Allard is currently engaged in a $530m project, Matarazzo City – a 30,000-square-metre area of reclaimed land which, he says, will be carbon neutral. There are 10,000 trees with two parks, Mario Covas and Trianon, due to be attached to the project soon. “Cities produce an enormous amount of carbon emissions. It is great that we are trying to save the forests, but cities need to be healed as well for true sustainability,” he said.
Patricia Ellen da Silva, co-founder of Aya, is a former economic development secretary in the Sao Paulo state government and currently managing partner for Brazil in the advisory firm, Systemiq.
“I focused on sustainable economic development when working for the Sao Paulo government and saw how Brazil under Bolsonaro became an international pariah,” she said. The Bolsonaro government tried to block initiatives we were pushing through at state level, it was a constant battle, but even then we had a lot of success.”
She added: “The private sector must play a key role in decarbonising the economy and play a part in achieving social justice, climate justice, and technology, it’s the logical step.”

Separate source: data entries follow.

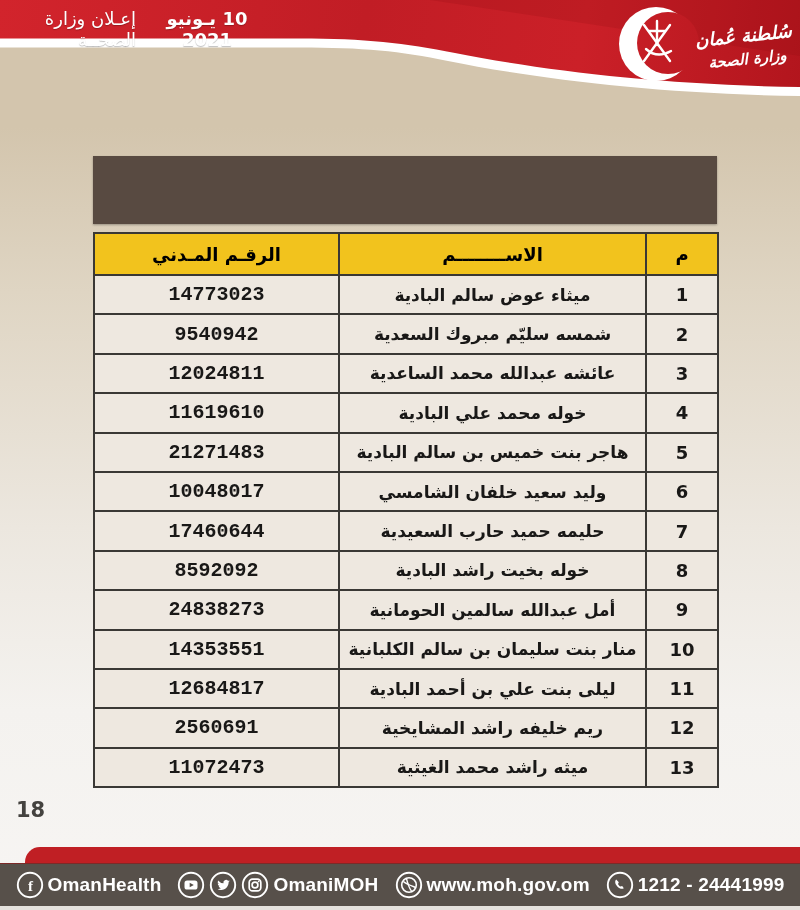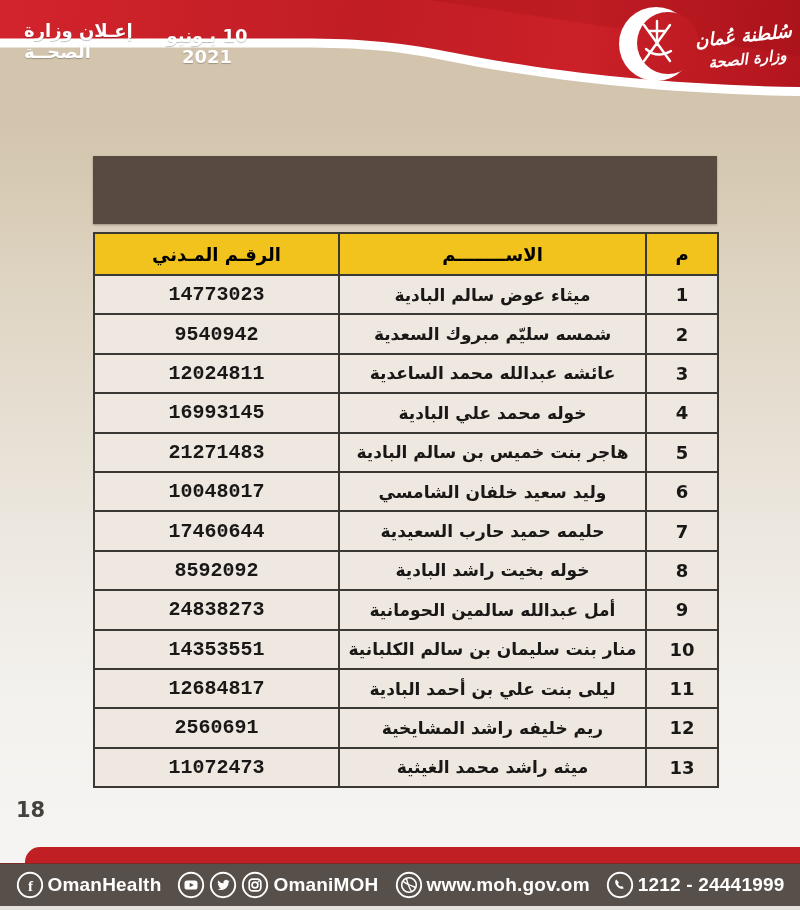--- a/index.html
+++ b/index.html
@@ -11,8 +11,8 @@
   }
   .hdr-svg { position:absolute; top:0; left:0; display:block; }
   .hdr-announce {
-    position:absolute; top:20px; left:24px; width:112px;
-    color:#fff; font-weight:bold; font-size:18px; text-align:left; direction:rtl;
+    position:absolute; top:8px; left:24px; width:112px;
+    color:#fff; font-weight:normal; font-size:18px; text-align:right; direction:rtl;
     text-shadow:0 1px 1px rgba(0,0,0,.25);
   }
   .hdr-date {

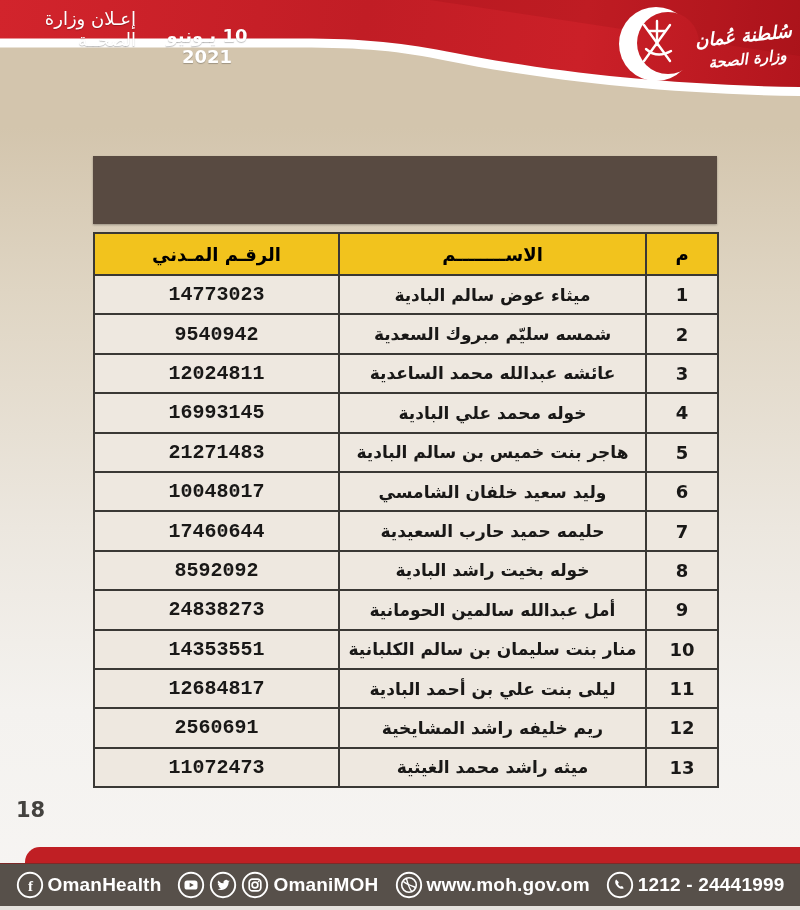--- a/index.html
+++ b/index.html
@@ -19,7 +19,6 @@
     position:absolute; top:8px; left:150px; width:114px;
     color:#fff; font-weight:bold; font-size:18px; text-align:center; direction:rtl;
     text-shadow:0 1px 1px rgba(0,0,0,.25);
-    margin-top:17px;
   }
   .title-box {
     position:absolute; left:93px; top:156px; width:624px; height:68px;

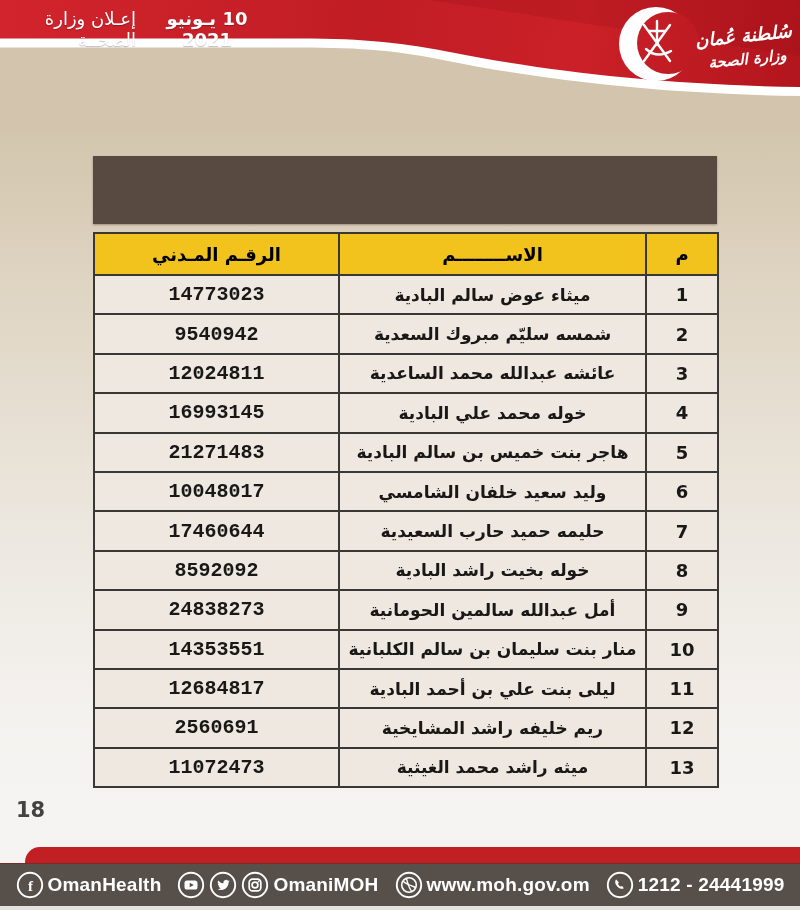--- a/index.html
+++ b/index.html
@@ -139,7 +139,7 @@
         <tr>
           <td class="td-idx">4</td>
           <td class="td-name">خوله محمد علي البادية</td>
-          <td class="td-id">16993145</td>
+          <td class="td-id">11619610</td>
         </tr>
         <tr>
           <td class="td-idx">5</td>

Ellen stressed the human factors behind the Amazon crisis. “The people in that region are behind the rest of Brazil in all aspects of wellbeing – employment, health, education, safety. The indigenous community are losing their land and livelihood.”
Ellen’s grandmother was from the indigenous community while her grandfather was a miner from Europe.
“It was, as you’d imagine, an interesting match,” said the single mother of young twins. “What I also found interesting from my family history was how strong the women, my grandmothers, my mother had to be to survive in a patriarchal society.
“Even now, among the deprived people of Amazon, it is women who get the worst deal. We need to change that. So, sustainable development cannot just be a wish, it really is a necessity.”